----- RECORDS TO PROCESS -----

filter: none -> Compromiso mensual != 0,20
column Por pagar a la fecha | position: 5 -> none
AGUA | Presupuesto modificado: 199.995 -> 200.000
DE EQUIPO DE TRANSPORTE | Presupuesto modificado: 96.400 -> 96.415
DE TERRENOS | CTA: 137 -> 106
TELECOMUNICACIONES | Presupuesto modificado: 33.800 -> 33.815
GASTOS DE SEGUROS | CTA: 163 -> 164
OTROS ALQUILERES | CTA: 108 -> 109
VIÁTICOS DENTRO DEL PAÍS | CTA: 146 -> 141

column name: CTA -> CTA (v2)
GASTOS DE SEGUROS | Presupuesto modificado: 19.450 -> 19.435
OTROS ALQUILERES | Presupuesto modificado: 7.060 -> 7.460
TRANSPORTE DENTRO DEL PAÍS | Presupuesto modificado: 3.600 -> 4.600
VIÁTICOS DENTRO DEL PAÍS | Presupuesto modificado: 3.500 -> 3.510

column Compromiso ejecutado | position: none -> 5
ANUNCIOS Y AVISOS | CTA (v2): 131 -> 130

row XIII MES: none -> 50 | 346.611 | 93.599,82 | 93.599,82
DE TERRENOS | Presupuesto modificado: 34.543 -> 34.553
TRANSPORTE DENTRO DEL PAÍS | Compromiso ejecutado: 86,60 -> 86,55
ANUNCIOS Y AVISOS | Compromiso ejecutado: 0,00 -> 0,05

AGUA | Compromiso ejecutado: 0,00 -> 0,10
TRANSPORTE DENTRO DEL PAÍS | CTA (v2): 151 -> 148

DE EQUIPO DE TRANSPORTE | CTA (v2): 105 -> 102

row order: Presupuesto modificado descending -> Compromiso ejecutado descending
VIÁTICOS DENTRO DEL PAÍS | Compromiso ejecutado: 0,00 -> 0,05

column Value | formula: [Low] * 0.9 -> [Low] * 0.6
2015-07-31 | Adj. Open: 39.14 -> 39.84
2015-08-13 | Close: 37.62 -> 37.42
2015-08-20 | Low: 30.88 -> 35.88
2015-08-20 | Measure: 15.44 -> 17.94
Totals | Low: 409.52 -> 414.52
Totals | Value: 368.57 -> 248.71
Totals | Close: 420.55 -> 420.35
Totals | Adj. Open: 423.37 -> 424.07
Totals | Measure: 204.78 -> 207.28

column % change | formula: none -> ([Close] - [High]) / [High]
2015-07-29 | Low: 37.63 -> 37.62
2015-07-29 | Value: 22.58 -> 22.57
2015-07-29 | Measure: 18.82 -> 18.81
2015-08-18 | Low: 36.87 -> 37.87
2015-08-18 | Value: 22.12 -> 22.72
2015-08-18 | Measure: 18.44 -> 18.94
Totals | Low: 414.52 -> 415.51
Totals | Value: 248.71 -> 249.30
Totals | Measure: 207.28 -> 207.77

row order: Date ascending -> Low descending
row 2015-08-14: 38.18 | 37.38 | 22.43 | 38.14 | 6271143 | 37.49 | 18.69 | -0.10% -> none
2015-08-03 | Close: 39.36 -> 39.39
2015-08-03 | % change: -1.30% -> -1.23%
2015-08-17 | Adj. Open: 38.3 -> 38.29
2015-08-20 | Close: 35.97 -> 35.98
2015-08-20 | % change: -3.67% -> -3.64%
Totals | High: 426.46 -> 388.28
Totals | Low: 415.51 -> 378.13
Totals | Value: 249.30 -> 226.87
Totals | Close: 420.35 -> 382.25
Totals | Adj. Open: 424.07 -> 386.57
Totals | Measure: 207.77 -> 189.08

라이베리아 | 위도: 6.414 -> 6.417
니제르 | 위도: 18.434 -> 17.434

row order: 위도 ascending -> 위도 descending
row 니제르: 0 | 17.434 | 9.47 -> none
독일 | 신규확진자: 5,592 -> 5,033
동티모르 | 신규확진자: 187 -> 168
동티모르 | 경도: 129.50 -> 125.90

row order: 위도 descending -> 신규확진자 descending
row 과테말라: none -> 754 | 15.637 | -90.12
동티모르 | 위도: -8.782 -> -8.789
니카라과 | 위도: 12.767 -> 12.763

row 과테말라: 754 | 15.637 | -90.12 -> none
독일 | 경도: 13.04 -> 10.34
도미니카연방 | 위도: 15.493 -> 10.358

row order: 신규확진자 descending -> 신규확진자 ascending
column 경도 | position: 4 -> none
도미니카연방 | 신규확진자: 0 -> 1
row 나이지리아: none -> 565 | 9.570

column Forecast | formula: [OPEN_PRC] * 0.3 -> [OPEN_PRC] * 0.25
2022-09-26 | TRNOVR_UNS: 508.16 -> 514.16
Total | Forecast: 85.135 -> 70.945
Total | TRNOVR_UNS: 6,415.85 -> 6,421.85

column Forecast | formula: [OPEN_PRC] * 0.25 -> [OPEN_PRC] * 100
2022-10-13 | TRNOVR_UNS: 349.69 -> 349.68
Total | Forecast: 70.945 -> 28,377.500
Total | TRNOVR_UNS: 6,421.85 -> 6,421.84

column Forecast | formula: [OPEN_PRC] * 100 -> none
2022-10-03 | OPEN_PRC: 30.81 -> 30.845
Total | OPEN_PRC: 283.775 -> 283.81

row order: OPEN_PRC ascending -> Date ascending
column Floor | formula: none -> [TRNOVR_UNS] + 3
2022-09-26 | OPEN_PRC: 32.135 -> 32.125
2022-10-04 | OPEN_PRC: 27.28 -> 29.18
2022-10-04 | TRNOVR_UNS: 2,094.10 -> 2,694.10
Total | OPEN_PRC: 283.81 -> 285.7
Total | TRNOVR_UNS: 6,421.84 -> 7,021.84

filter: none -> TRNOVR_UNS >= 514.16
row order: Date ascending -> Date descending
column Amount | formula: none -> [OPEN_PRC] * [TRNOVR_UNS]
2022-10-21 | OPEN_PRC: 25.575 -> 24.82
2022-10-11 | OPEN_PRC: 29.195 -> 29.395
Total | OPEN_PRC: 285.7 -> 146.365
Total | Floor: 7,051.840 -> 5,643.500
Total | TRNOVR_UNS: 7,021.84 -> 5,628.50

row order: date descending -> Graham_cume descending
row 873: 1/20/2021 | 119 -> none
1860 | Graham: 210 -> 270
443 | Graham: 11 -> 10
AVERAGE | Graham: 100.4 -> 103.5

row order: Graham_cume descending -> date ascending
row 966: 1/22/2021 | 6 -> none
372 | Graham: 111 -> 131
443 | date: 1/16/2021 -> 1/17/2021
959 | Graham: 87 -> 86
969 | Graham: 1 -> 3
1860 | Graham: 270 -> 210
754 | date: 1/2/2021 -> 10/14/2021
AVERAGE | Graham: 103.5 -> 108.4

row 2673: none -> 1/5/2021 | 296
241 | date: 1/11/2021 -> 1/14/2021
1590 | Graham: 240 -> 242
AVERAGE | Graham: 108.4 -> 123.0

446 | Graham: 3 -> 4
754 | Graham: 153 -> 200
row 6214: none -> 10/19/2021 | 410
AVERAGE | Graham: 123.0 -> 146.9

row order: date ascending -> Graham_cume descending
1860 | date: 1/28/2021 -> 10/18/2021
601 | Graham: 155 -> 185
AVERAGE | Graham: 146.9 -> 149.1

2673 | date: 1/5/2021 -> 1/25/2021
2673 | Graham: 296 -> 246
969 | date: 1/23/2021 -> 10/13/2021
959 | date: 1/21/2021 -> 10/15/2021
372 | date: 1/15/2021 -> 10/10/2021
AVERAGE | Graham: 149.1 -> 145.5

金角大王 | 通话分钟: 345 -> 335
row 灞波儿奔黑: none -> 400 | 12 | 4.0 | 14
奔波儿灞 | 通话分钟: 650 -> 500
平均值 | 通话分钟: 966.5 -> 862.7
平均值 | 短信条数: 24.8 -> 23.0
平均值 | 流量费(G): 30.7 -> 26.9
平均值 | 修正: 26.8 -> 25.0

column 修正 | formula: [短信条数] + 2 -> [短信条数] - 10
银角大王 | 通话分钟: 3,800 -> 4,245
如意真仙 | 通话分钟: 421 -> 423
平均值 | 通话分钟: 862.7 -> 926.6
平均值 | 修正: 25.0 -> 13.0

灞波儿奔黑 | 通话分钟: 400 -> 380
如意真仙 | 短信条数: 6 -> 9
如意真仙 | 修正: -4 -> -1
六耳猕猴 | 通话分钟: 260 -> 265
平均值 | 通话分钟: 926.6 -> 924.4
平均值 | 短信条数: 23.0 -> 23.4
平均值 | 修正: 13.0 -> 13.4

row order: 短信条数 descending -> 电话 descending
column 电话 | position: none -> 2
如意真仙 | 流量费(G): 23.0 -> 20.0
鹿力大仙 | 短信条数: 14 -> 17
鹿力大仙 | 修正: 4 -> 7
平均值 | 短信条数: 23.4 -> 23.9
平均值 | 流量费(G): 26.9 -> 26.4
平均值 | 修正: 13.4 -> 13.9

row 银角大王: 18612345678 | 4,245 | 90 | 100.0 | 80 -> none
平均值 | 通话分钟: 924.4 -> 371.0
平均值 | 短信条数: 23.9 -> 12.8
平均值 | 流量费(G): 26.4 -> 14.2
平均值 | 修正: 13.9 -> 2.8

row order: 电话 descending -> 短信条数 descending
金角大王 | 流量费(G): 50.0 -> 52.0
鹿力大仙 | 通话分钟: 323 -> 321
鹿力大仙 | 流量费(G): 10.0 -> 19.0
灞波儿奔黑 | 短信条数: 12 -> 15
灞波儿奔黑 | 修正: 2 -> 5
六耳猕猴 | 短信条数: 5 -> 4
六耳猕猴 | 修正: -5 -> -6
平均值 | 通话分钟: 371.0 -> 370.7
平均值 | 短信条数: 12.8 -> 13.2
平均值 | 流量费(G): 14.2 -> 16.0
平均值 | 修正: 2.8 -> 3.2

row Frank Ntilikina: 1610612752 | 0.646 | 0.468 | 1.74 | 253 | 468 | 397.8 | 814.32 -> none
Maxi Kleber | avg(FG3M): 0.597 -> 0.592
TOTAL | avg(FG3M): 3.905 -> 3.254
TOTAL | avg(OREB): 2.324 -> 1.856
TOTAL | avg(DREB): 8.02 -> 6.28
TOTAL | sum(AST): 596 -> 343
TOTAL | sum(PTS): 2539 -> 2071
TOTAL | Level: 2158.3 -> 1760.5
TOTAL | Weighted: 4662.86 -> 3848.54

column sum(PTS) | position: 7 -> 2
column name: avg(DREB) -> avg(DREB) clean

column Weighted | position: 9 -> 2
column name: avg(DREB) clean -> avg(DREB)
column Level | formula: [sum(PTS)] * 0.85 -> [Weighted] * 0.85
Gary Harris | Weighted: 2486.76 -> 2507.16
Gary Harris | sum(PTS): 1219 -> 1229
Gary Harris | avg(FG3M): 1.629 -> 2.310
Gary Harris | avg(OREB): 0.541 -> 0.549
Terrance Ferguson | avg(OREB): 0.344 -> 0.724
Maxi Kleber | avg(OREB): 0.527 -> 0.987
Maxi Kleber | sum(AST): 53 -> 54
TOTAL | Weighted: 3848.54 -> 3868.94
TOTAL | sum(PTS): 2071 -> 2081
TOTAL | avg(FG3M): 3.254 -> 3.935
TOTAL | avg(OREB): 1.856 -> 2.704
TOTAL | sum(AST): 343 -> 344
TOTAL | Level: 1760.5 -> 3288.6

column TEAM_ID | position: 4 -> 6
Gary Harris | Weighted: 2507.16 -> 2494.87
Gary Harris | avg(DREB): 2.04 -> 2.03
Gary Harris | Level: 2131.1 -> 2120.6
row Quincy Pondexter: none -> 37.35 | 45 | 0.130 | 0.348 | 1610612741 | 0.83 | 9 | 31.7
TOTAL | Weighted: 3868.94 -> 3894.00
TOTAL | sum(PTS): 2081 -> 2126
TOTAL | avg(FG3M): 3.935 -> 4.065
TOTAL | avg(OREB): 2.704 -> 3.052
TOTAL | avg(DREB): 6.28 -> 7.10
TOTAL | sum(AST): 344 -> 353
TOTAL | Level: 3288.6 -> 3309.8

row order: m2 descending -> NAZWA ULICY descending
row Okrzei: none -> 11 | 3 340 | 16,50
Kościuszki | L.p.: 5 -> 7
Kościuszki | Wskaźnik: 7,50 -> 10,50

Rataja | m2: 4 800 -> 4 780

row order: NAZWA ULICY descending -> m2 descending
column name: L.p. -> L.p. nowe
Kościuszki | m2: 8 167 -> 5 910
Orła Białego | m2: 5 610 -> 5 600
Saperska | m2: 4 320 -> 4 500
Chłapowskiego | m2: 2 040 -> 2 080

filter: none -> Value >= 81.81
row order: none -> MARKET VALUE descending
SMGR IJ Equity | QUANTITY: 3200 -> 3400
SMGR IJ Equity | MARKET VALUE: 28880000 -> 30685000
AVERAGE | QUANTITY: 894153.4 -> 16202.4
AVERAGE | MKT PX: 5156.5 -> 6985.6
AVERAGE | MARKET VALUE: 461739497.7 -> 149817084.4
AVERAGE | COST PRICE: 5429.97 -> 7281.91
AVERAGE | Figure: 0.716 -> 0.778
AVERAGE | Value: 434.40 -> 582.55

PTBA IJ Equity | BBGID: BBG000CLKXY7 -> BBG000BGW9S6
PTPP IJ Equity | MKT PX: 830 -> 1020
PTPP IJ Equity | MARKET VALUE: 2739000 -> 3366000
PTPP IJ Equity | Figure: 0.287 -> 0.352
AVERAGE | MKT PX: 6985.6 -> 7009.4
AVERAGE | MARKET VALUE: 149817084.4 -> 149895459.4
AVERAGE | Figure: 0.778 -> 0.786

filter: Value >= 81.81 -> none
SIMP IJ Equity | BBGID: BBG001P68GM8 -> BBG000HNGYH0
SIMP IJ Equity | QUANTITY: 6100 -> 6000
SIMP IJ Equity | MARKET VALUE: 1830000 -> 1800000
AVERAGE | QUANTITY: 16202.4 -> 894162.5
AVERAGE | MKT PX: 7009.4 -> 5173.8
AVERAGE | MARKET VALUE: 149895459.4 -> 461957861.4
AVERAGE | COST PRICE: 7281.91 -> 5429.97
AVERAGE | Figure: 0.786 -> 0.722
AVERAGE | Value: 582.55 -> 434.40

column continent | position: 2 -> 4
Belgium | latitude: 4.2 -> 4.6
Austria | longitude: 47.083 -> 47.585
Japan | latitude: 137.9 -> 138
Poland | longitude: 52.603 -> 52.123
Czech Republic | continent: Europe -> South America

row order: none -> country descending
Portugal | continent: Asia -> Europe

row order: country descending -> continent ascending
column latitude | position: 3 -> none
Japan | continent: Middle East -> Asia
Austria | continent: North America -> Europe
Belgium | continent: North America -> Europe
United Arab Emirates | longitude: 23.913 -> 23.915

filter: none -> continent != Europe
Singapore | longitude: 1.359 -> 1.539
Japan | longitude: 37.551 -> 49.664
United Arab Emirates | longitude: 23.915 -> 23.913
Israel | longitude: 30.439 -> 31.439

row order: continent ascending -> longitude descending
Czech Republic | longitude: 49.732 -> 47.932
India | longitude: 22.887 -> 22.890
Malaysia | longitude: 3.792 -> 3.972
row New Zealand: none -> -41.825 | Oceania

-----

WHAT IS REQUIRED
Exactly the lines from the start of the entries through the one bearing "2015-08-03 | Close: 39.36 -> 39.39" are to be output, with both ends included.

TASK OUTPUT
filter: none -> Compromiso mensual != 0,20
column Por pagar a la fecha | position: 5 -> none
AGUA | Presupuesto modificado: 199.995 -> 200.000
DE EQUIPO DE TRANSPORTE | Presupuesto modificado: 96.400 -> 96.415
DE TERRENOS | CTA: 137 -> 106
TELECOMUNICACIONES | Presupuesto modificado: 33.800 -> 33.815
GASTOS DE SEGUROS | CTA: 163 -> 164
OTROS ALQUILERES | CTA: 108 -> 109
VIÁTICOS DENTRO DEL PAÍS | CTA: 146 -> 141

column name: CTA -> CTA (v2)
GASTOS DE SEGUROS | Presupuesto modificado: 19.450 -> 19.435
OTROS ALQUILERES | Presupuesto modificado: 7.060 -> 7.460
TRANSPORTE DENTRO DEL PAÍS | Presupuesto modificado: 3.600 -> 4.600
VIÁTICOS DENTRO DEL PAÍS | Presupuesto modificado: 3.500 -> 3.510

column Compromiso ejecutado | position: none -> 5
ANUNCIOS Y AVISOS | CTA (v2): 131 -> 130

row XIII MES: none -> 50 | 346.611 | 93.599,82 | 93.599,82
DE TERRENOS | Presupuesto modificado: 34.543 -> 34.553
TRANSPORTE DENTRO DEL PAÍS | Compromiso ejecutado: 86,60 -> 86,55
ANUNCIOS Y AVISOS | Compromiso ejecutado: 0,00 -> 0,05

AGUA | Compromiso ejecutado: 0,00 -> 0,10
TRANSPORTE DENTRO DEL PAÍS | CTA (v2): 151 -> 148

DE EQUIPO DE TRANSPORTE | CTA (v2): 105 -> 102

row order: Presupuesto modificado descending -> Compromiso ejecutado descending
VIÁTICOS DENTRO DEL PAÍS | Compromiso ejecutado: 0,00 -> 0,05

column Value | formula: [Low] * 0.9 -> [Low] * 0.6
2015-07-31 | Adj. Open: 39.14 -> 39.84
2015-08-13 | Close: 37.62 -> 37.42
2015-08-20 | Low: 30.88 -> 35.88
2015-08-20 | Measure: 15.44 -> 17.94
Totals | Low: 409.52 -> 414.52
Totals | Value: 368.57 -> 248.71
Totals | Close: 420.55 -> 420.35
Totals | Adj. Open: 423.37 -> 424.07
Totals | Measure: 204.78 -> 207.28

column % change | formula: none -> ([Close] - [High]) / [High]
2015-07-29 | Low: 37.63 -> 37.62
2015-07-29 | Value: 22.58 -> 22.57
2015-07-29 | Measure: 18.82 -> 18.81
2015-08-18 | Low: 36.87 -> 37.87
2015-08-18 | Value: 22.12 -> 22.72
2015-08-18 | Measure: 18.44 -> 18.94
Totals | Low: 414.52 -> 415.51
Totals | Value: 248.71 -> 249.30
Totals | Measure: 207.28 -> 207.77

row order: Date ascending -> Low descending
row 2015-08-14: 38.18 | 37.38 | 22.43 | 38.14 | 6271143 | 37.49 | 18.69 | -0.10% -> none
2015-08-03 | Close: 39.36 -> 39.39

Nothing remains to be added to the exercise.